• What you will do:
Return each line of the records below that contains the word "none".

• Information provided:

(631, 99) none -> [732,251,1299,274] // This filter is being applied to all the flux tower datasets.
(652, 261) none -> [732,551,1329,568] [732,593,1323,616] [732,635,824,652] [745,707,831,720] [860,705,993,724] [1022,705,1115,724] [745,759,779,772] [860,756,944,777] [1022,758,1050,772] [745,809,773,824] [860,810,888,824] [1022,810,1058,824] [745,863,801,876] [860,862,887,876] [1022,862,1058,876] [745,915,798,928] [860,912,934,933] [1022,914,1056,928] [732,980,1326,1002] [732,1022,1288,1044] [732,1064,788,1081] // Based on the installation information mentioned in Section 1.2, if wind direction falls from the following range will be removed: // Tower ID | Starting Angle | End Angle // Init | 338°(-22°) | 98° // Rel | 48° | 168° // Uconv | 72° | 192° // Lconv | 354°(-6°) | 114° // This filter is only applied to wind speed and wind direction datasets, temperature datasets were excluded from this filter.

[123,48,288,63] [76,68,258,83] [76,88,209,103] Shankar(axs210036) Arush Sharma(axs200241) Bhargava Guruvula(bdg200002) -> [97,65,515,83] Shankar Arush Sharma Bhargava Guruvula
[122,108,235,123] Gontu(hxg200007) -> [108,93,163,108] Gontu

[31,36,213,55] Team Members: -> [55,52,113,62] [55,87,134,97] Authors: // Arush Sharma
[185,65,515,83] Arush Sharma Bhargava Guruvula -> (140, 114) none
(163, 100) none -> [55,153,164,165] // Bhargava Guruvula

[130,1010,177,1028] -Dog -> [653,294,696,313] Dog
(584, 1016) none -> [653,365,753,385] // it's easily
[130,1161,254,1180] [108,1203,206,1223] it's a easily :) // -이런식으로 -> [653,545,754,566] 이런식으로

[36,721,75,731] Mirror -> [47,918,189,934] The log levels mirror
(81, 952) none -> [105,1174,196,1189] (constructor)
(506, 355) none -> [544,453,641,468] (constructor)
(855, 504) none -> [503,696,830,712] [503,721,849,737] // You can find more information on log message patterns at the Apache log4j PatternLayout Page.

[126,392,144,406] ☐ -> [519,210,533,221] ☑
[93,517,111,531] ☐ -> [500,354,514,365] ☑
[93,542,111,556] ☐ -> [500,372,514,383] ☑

• Your response:
(631, 99) none -> [732,251,1299,274] // This filter is being applied to all the flux tower datasets.
(652, 261) none -> [732,551,1329,568] [732,593,1323,616] [732,635,824,652] [745,707,831,720] [860,705,993,724] [1022,705,1115,724] [745,759,779,772] [860,756,944,777] [1022,758,1050,772] [745,809,773,824] [860,810,888,824] [1022,810,1058,824] [745,863,801,876] [860,862,887,876] [1022,862,1058,876] [745,915,798,928] [860,912,934,933] [1022,914,1056,928] [732,980,1326,1002] [732,1022,1288,1044] [732,1064,788,1081] // Based on the installation information mentioned in Section 1.2, if wind direction falls from the following range will be removed: // Tower ID | Starting Angle | End Angle // Init | 338°(-22°) | 98° // Rel | 48° | 168° // Uconv | 72° | 192° // Lconv | 354°(-6°) | 114° // This filter is only applied to wind speed and wind direction datasets, temperature datasets were excluded from this filter.
[185,65,515,83] Arush Sharma Bhargava Guruvula -> (140, 114) none
(163, 100) none -> [55,153,164,165] // Bhargava Guruvula
(584, 1016) none -> [653,365,753,385] // it's easily
(81, 952) none -> [105,1174,196,1189] (constructor)
(506, 355) none -> [544,453,641,468] (constructor)
(855, 504) none -> [503,696,830,712] [503,721,849,737] // You can find more information on log message patterns at the Apache log4j PatternLayout Page.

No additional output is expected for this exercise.